Pleiotropy and Mechanism of Peripheral Nerve Related Genes in the Progression of Amyotrophic Lateral Sclerosis

Amyotrophic Lateral Sclerosis Clinical Trial

Official title:
Pleiotropy and Mechanism of Peripheral Nerve Related Genes in the Progression of Amyotrophic Lateral Sclerosis

Clinical Trial Details — Status: Not yet recruiting

Administrative data
NCT number NCT04953494
Other study ID # M2021051
Secondary ID
Status Not yet recruiting
Phase
First received
Last updated
Start date August 1, 2021
Est. completion date December 31, 2022

Study information
Verified date July 2021
Source Peking University Third Hospital
Contact n/a
Is FDA regulated No
Health authority
Study type Observational

Clinical Trial Summary

This study will establish a comprehensive exon database of ALS patients, lay the foundation for screening the genes related to the occurrence and development of the disease, support the theory of ALS disease progression from peripheral to central, and reveal the correlation between the functional level of peripheral nerve and the prognosis of the disease at the gene level for the first time, and provide the basis for the mechanism research at the molecular level.

Description:

Amyotrophic lateral sclerosis (ALS) is a fatal neurodegenerative disease that selectively invades superior and inferior motor neurons. Because there is no effective treatment, it is urgent to find the risk factors of ALS to guide the prevention and slow down the disease progression. In the early stage of the disease, the peripheral motor injury is more rapid and sensitive than the central response, which is an ideal window to observe the state of the disease. Protecting peripheral nerve integrity and maintaining its function can slow down the death of superior neurons, effectively relieve symptoms and prolong survival time, which has also been confirmed in patients with multiple stem cell-derived motor neurons and SOD1 G93A disease model mice. Reexamination of the role of peripheral motor nerve related factors in the development of ALS is of great significance for the study of disease mechanism, clinical classification, prognosis, evaluation of drug trial efficacy and individualized treatment plan. Previous studies have shown that NEFL gene, as the coding gene of light chain of neuron cytoskeleton, is closely related to axonal function, and its polymorphism is related to the occurrence and severity of axonal Charcot Marie Tooth disease. Exploring the role of similar peripheral nerve related genes in the progression of ALS will help us better understand the disease from the genetic level, establish an accurate and stable prognosis prediction model, and guide early treatment. This study will establish a comprehensive exon database of ALS patients, lay the foundation for screening the genes related to the occurrence and development of the disease, support the theory of ALS disease progression from peripheral to central, and reveal the correlation between the functional level of peripheral nerve and the prognosis of the disease at the gene level for the first time, and provide the basis for the mechanism research at the molecular level.

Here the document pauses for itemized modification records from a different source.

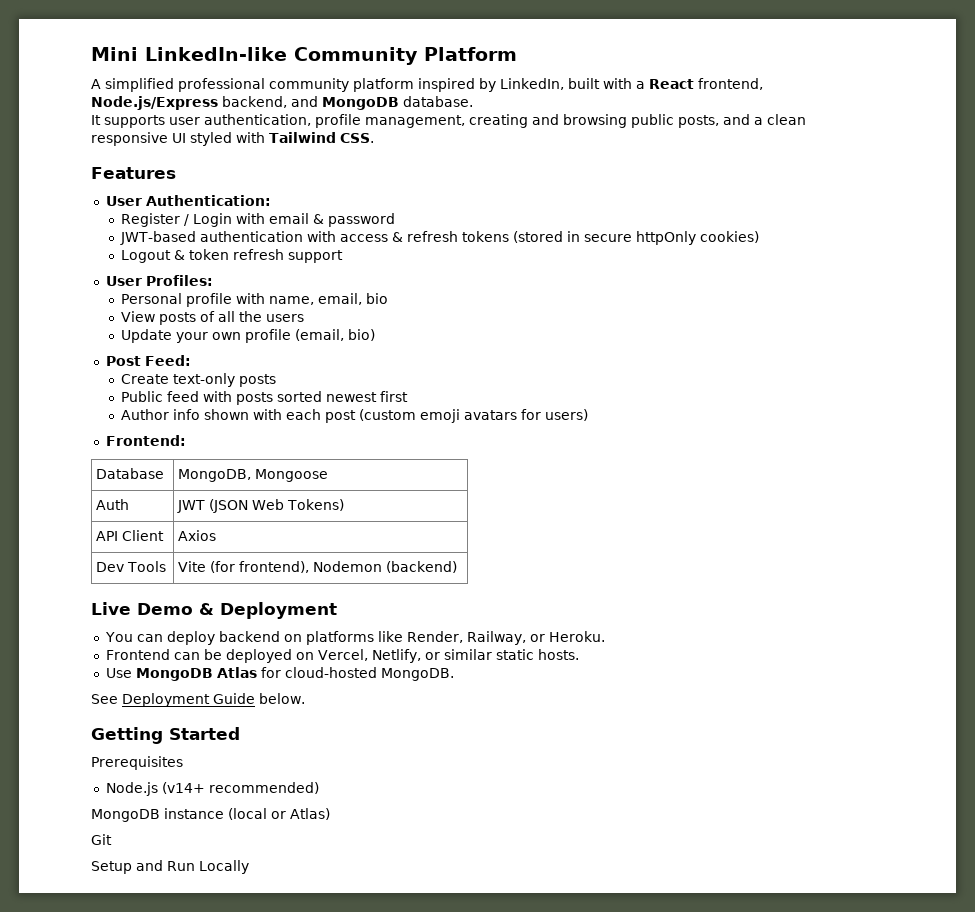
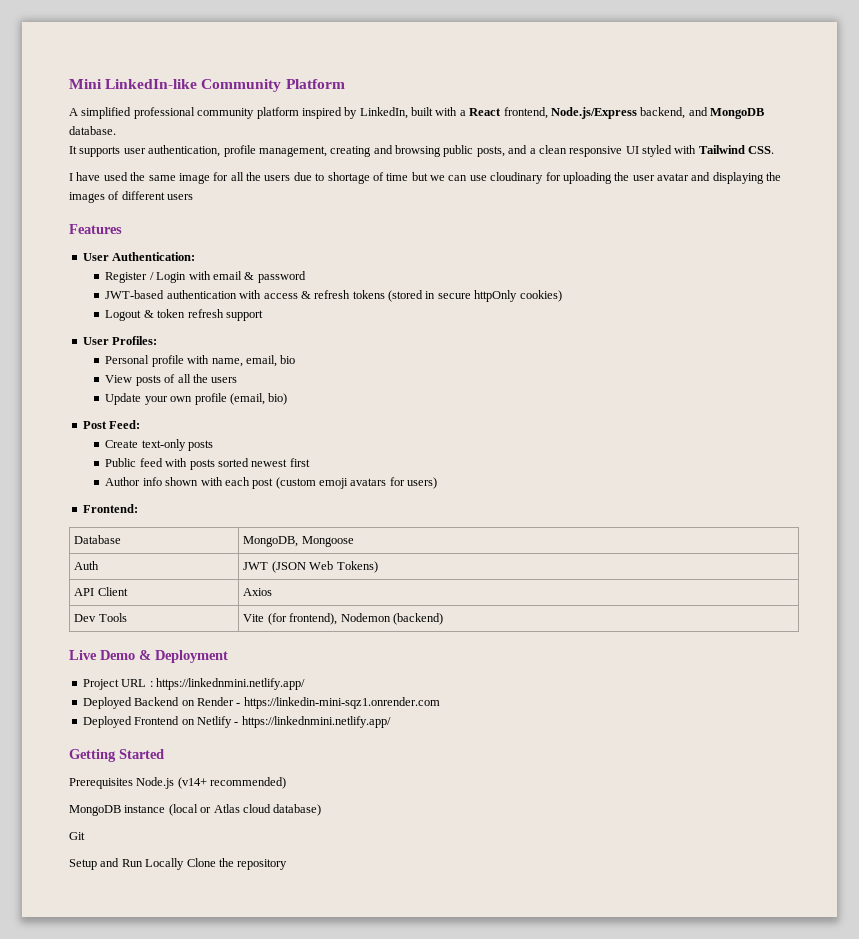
+ I have used the same image for all the users due to shortage of time but we can use cloudinary for uploading the user avatar and displaying the images of different users
- You can deploy backend on platforms like Render, Railway, or Heroku.
- Frontend can be deployed on Vercel, Netlify, or similar static hosts.
- Use MongoDB Atlas for cloud-hosted MongoDB.
- See Deployment Guide below.
+ Project URL : https://linkednmini.netlify.app/
+ Deployed Backend on Render - https://linkedin-mini-sqz1.onrender.com
+ Deployed Frontend on Netlify - https://linkednmini.netlify.app/
- Prerequisites
- Node.js (v14+ recommended)
+ Prerequisites Node.js (v14+ recommended)
- MongoDB instance (local or Atlas)
+ MongoDB instance (local or Atlas cloud database)
- Setup and Run Locally
+ Setup and Run Locally Clone the repository

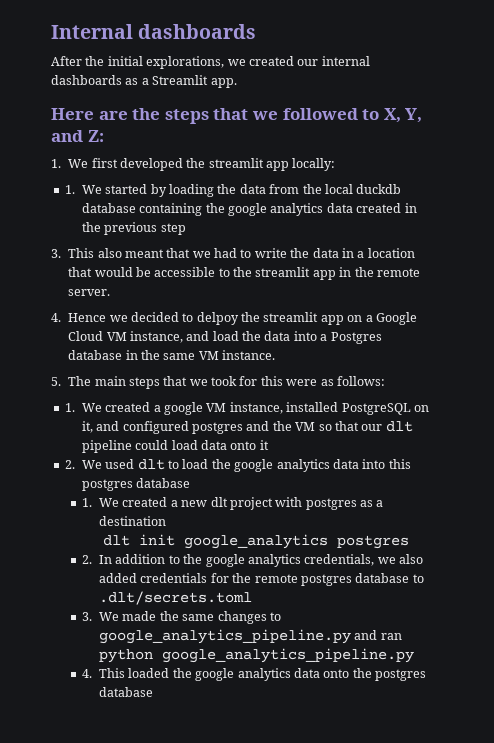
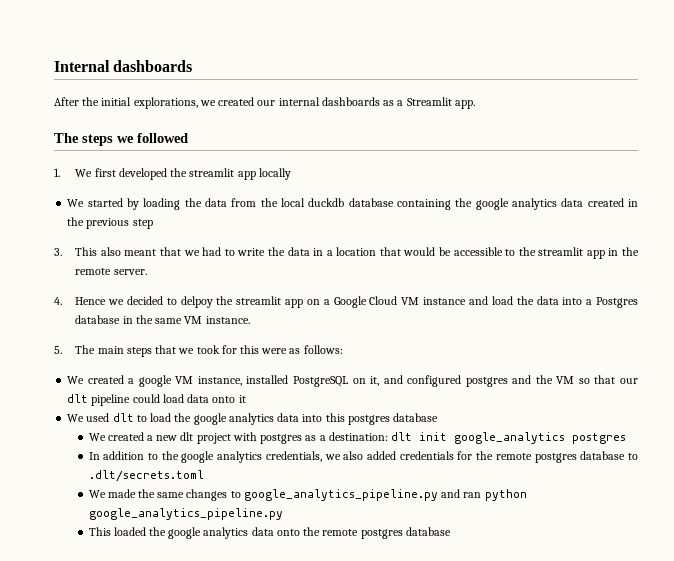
- Here are the steps that we followed to X, Y, and Z:
+ The steps we followed
- 1. We first developed the streamlit app locally:
- 1. We started by loading the data from the local duckdb database containing the google analytics data created in the previous step
+ 1. We first developed the streamlit app locally
+ We started by loading the data from the local duckdb database containing the google analytics data created in the previous step
- 4. Hence we decided to delpoy the streamlit app on a Google Cloud VM instance, and load the data into a Postgres database in the same VM instance.
+ 4. Hence we decided to delpoy the streamlit app on a Google Cloud VM instance and load the data into a Postgres database in the same VM instance.
- 1. We created a google VM instance, installed PostgreSQL on it, and configured postgres and the VM so that our dlt pipeline could load data onto it
+ We created a google VM instance, installed PostgreSQL on it, and configured postgres and the VM so that our dlt pipeline could load data onto it
- 2. We used dlt to load the google analytics data into this postgres database
+ We used dlt to load the google analytics data into this postgres database
- 1. We created a new dlt project with postgres as a destination
- dlt init google_analytics postgres
+ We created a new dlt project with postgres as a destination: dlt init google_analytics postgres
- 2. In addition to the google analytics credentials, we also added credentials for the remote postgres database to .dlt/secrets.toml
+ In addition to the google analytics credentials, we also added credentials for the remote postgres database to .dlt/secrets.toml
- 3. We made the same changes to google_analytics_pipeline.py and ran python google_analytics_pipeline.py
+ We made the same changes to google_analytics_pipeline.py and ran python google_analytics_pipeline.py
- 4. This loaded the google analytics data onto the postgres database
+ This loaded the google analytics data onto the remote postgres database

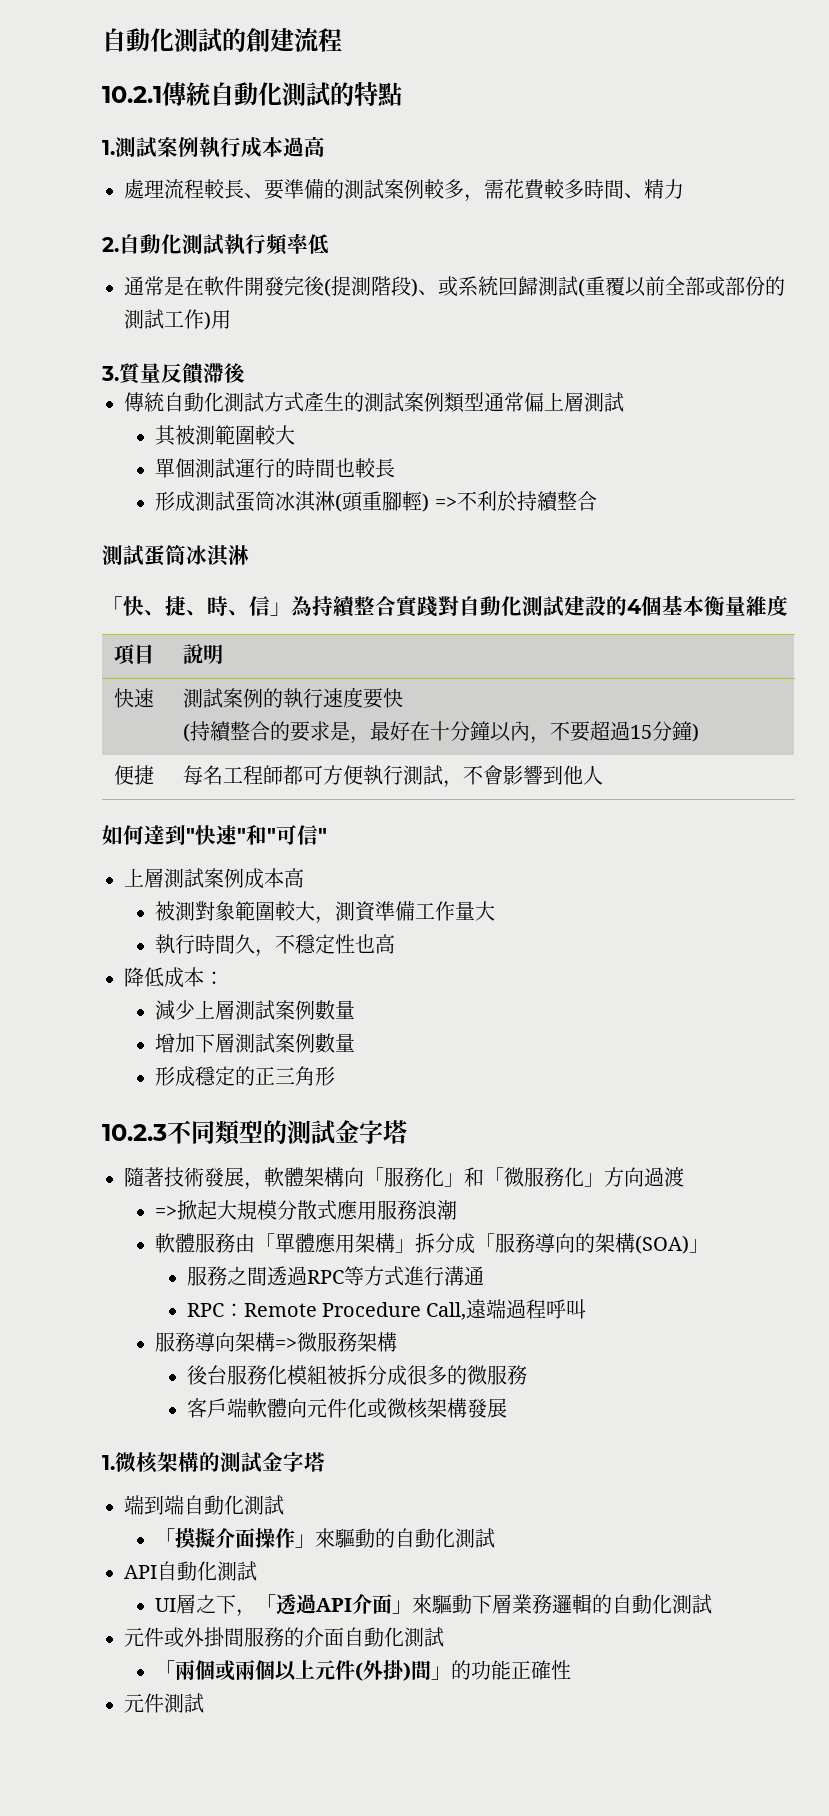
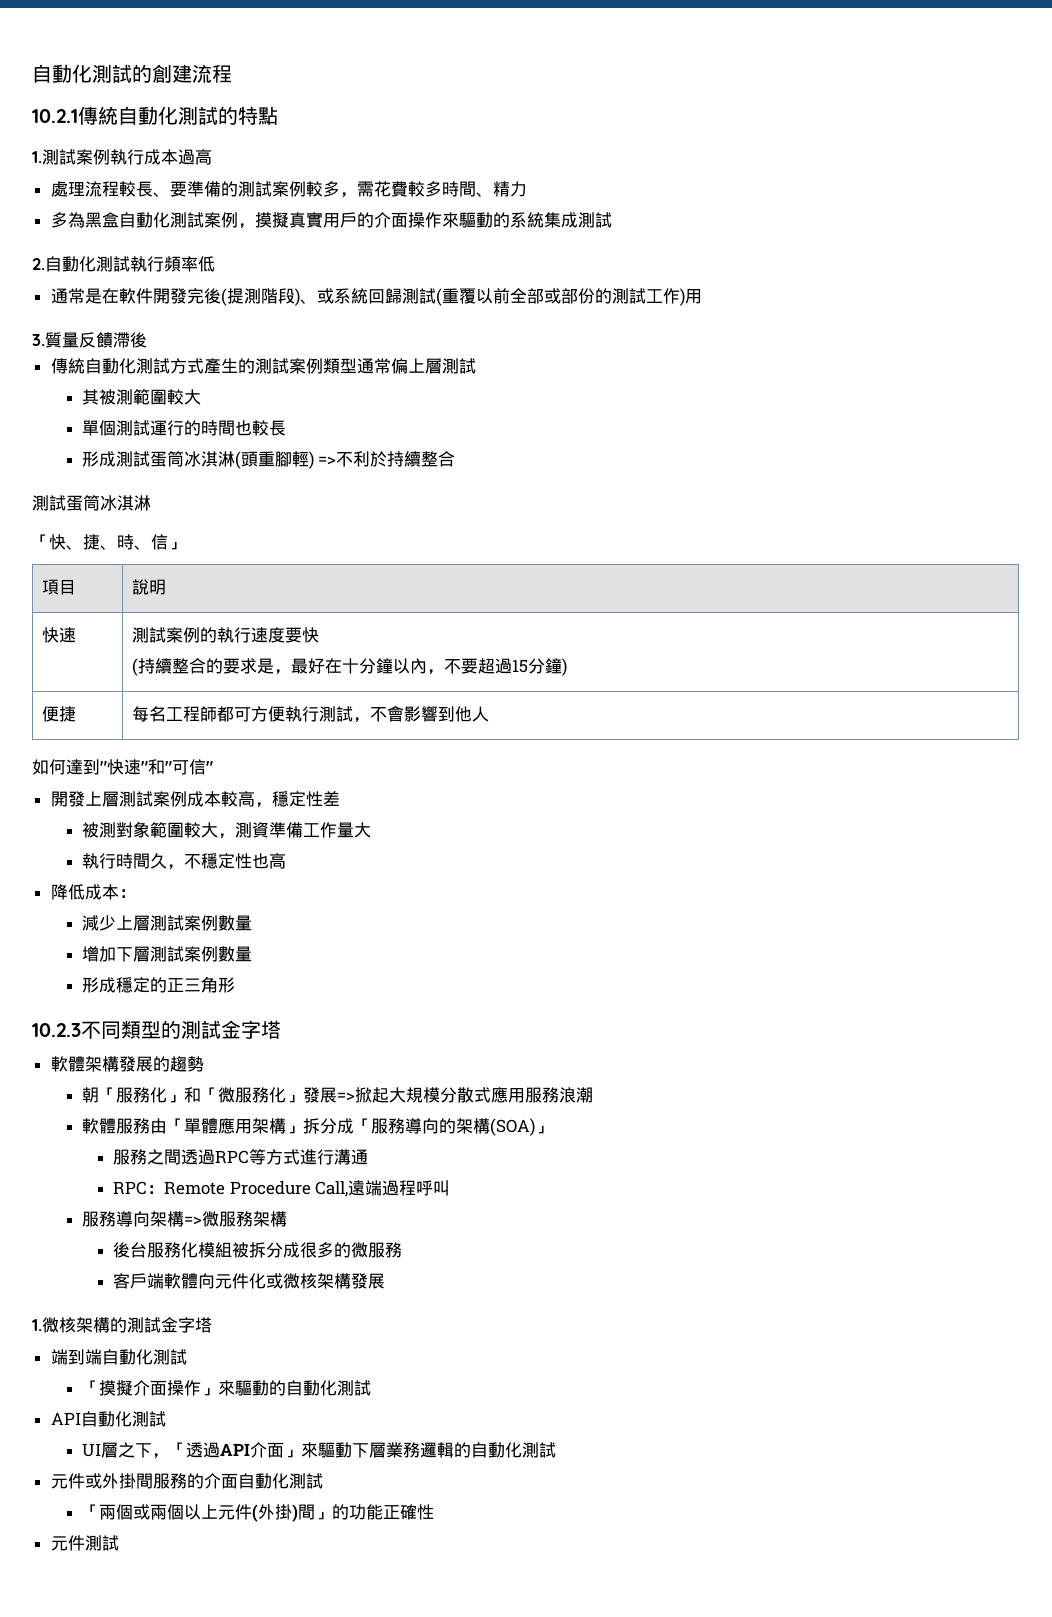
+ 多為黑盒自動化測試案例，摸擬真實用戶的介面操作來驅動的系統集成測試
- 「快、捷、時、信」為持續整合實踐對自動化測試建設的4個基本衡量維度
+ 「快、捷、時、信」
- 上層測試案例成本高
+ 開發上層測試案例成本較高，穩定性差
- 隨著技術發展，軟體架構向「服務化」和「微服務化」方向過渡
- =>掀起大規模分散式應用服務浪潮
+ 軟體架構發展的趨勢
+ 朝「服務化」和「微服務化」發展=>掀起大規模分散式應用服務浪潮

Recruitment information / eligibility
Status Not yet recruiting
Enrollment 300
Est. completion date December 31, 2022
Est. primary completion date August 31, 2021
Accepts healthy volunteers No
Gender All
Age group N/A and older
Eligibility Inclusion Criteria: 1. Since February 2021, he has been in the Department of Neurology, the Third Hospital of Beijing Medical University. He was diagnosed amyotrophic lateral sclerosis according to the revised EI Escorial diagnostic criteria of 2004 edition, and the patients within one year of onset. 2. Informed consent has been signed. Exclusion Criteria: 1. Patients with ALS like syndrome caused by autoimmune diseases, paraneoplastic syndrome and simple demyelinating lesions were excluded.

Study Design

Related Conditions & MeSH terms

Intervention

Diagnostic Test:
Patient information collection, exon sequencing and follow-up.
Clinical baseline data, disease characteristics, auxiliary examination results, EMG examination results, drug use and other information were collected. 4-6ml peripheral blood was collected for exon sequencing. The patients were followed up every three months by a specialist in the form of outpatient or telephone.

Locations
Country Name City State
China Peking University Third Hospital Beijing Beijing

Sponsors (1)
Lead Sponsor Collaborator
Peking University Third Hospital

Country where clinical trial is conducted

China, 

Outcome
Type Measure Description Time frame Safety issue
Primary death patients' death until the patient dies, usually 1-10 years after diagnosis.
Primary invasive breathing The patient uses a ventilator to maintain breathing until the patient has invasive breathing, usually 1-10 years after diagnosis.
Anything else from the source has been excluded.